Re: [sqlite] Making sqlite support unicode?
On Mon, 2003-10-27 at 10:27, [EMAIL PROTECTED] wrote: > On Sun, 26 Oct 2003 23:36:55 -0500 > "Mrs. Brisby" <[EMAIL PROTECTED]> wrote: > > It's good to use null-terminated in many cases; especially in collating > > and sorting. It helps to understand that in those cases you stop > > processing _after_ you see the terminator (and treat the terminator as > > it is: zero.) > > Collating involves with length. If data length is known prior to scanning > data, in some cases you can skip it if it doesn't match without scanning > data body.
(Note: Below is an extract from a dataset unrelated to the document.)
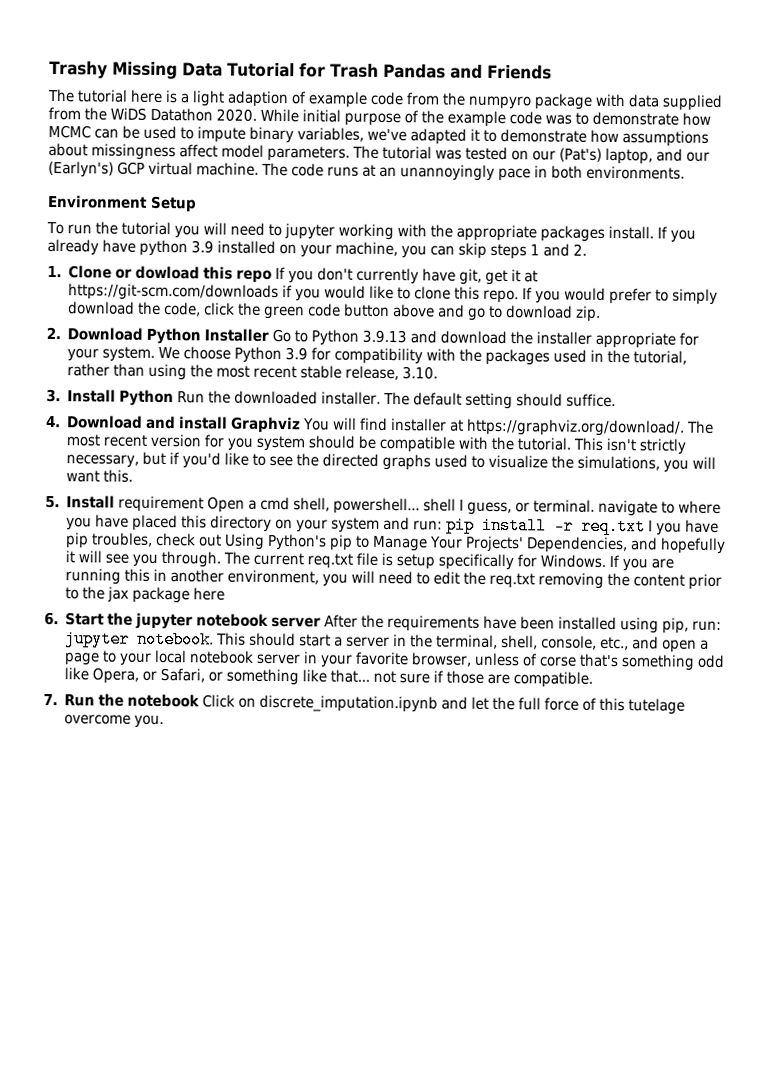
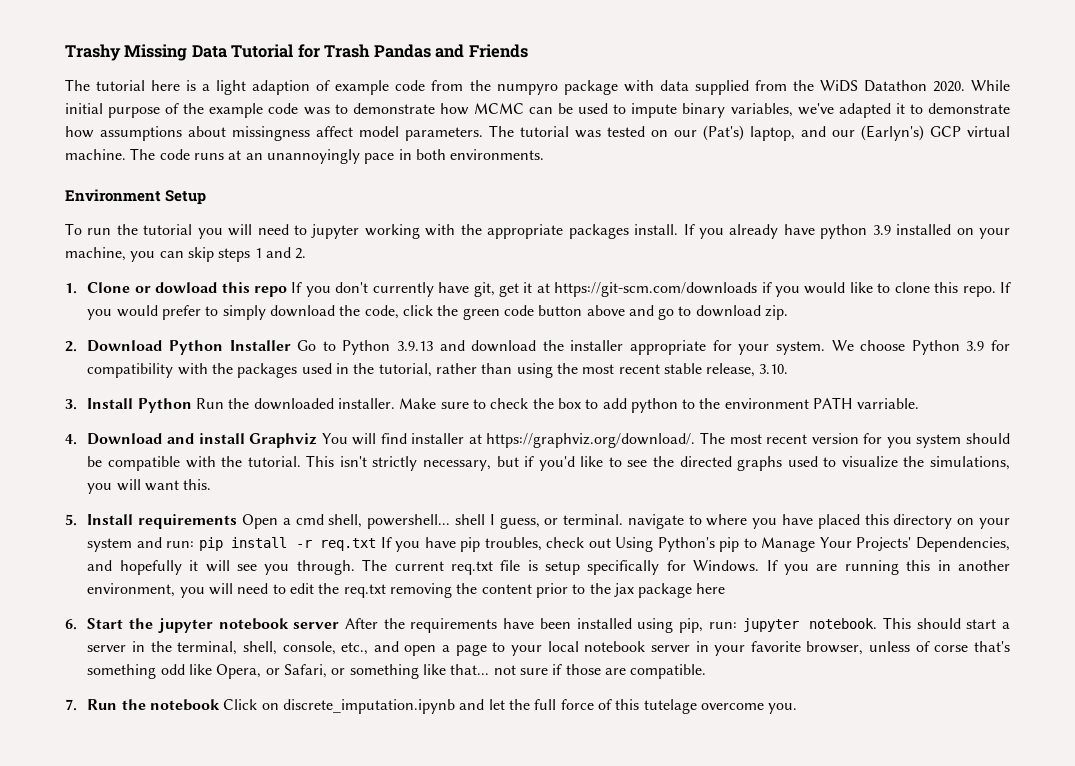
[383,391,617,410] The default setting should suffice. -> [399,397,920,413] Make sure to check the box to add python to the environment PATH varriable.
[118,495,205,513] requirement -> [138,514,238,529] requirements
[648,520,654,532] I -> [380,537,392,548] If

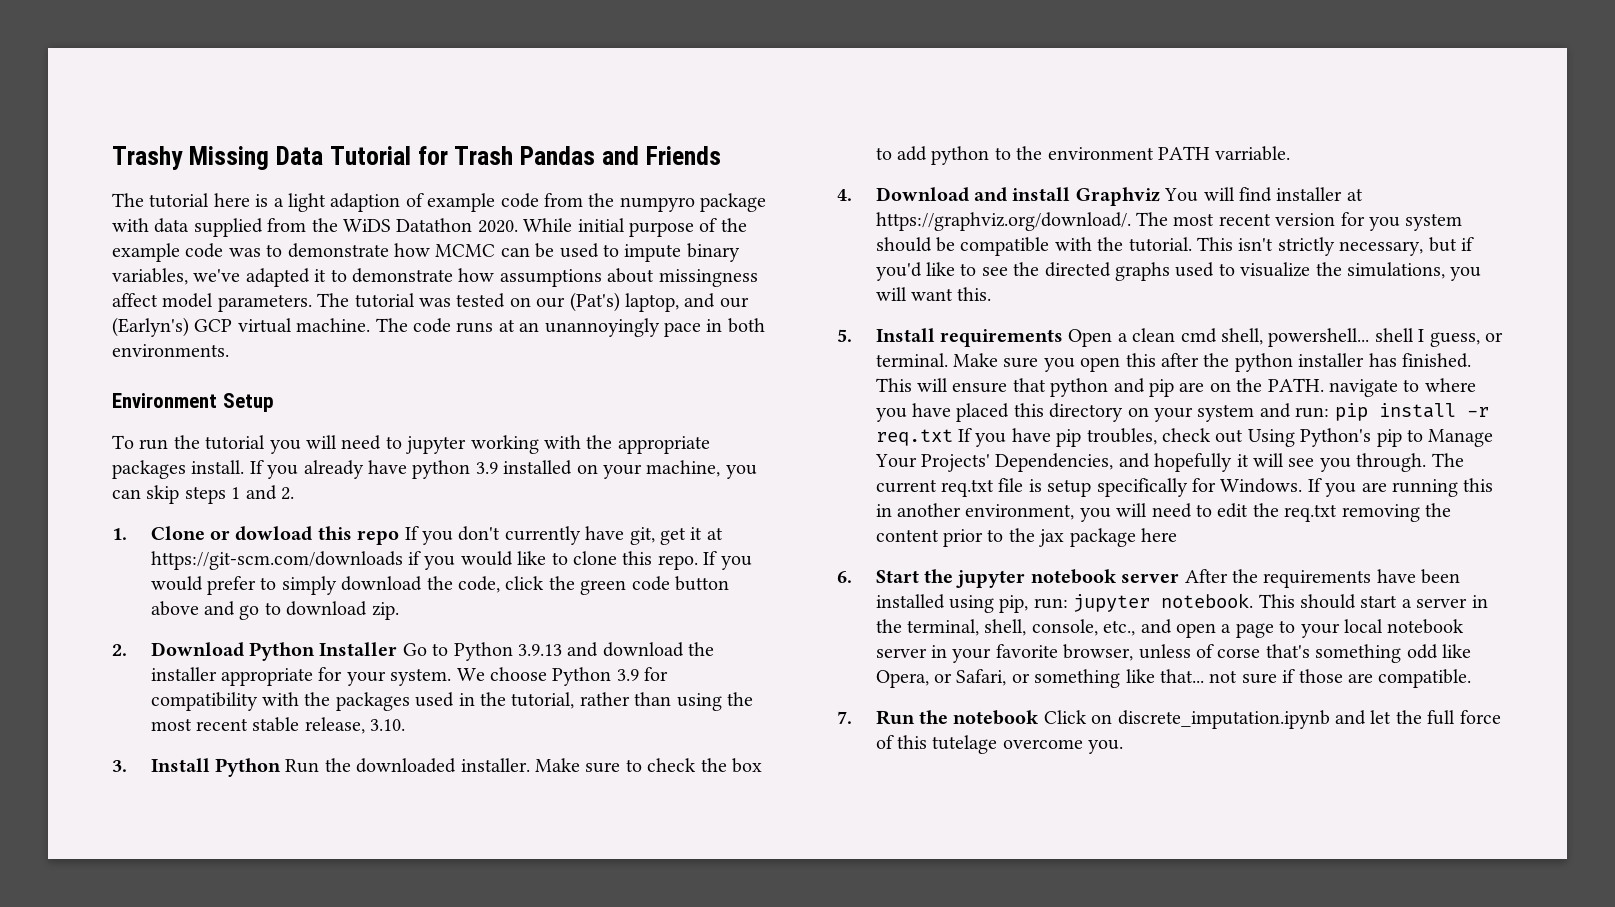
(291, 521) none -> [1132,328,1176,342] clean
(624, 519) none -> [952,353,1471,372] [875,378,1324,397] Make sure you open this after the python installer has finished. This will ensure that python and pip are on the PATH.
It helps to understand that in those cases you stop processing > _before_ you see the terminator or anything else. No it cannot. How are the following tokens collated? aaa aab > > UTF-16 is NOT used in HFS+. HFS+ still uses ASCII with some "tricks". > > UFS is what's "preferred" in MacOS X, and it doesn't use UTF-16 either. > > UTF-16 isn't what we're talking about anyway, it's UCS16. > MacOS X uses "Unicode" as its native encoding. In Unicode encoding > the most used in MacOS X is UTF-16. Only to call BSD API it uses > UTF-8. It's kind of hybrid, but UTF-8 is just used for compatibility to > Unix parts in MacOS X, and other non-Unix pieces in MacOS X, which > is why MacOS X is Mac, is using UTF-16 internally, including Carbon, > Cocoa and ATSUI. > > For HFS+, from Apple's Technical Note TN2078 (Migrating to FSRefs & long > Unicode names from FSSpecs): > http://developer.apple.com/technotes/tn2002/tn2078.html See the parts in http://developer.apple.com/technotes/tn/tn1150.html regarding the HFS wrapper; this was what I thought I was remembering; my memory on this subject is admittedly spotty. I don't recall this information being quite so easy to google; thanks for correcting me on this. - To unsubscribe, e-mail: [EMAIL PROTECTED] For additional commands, e-mail: [EMAIL PROTECTED]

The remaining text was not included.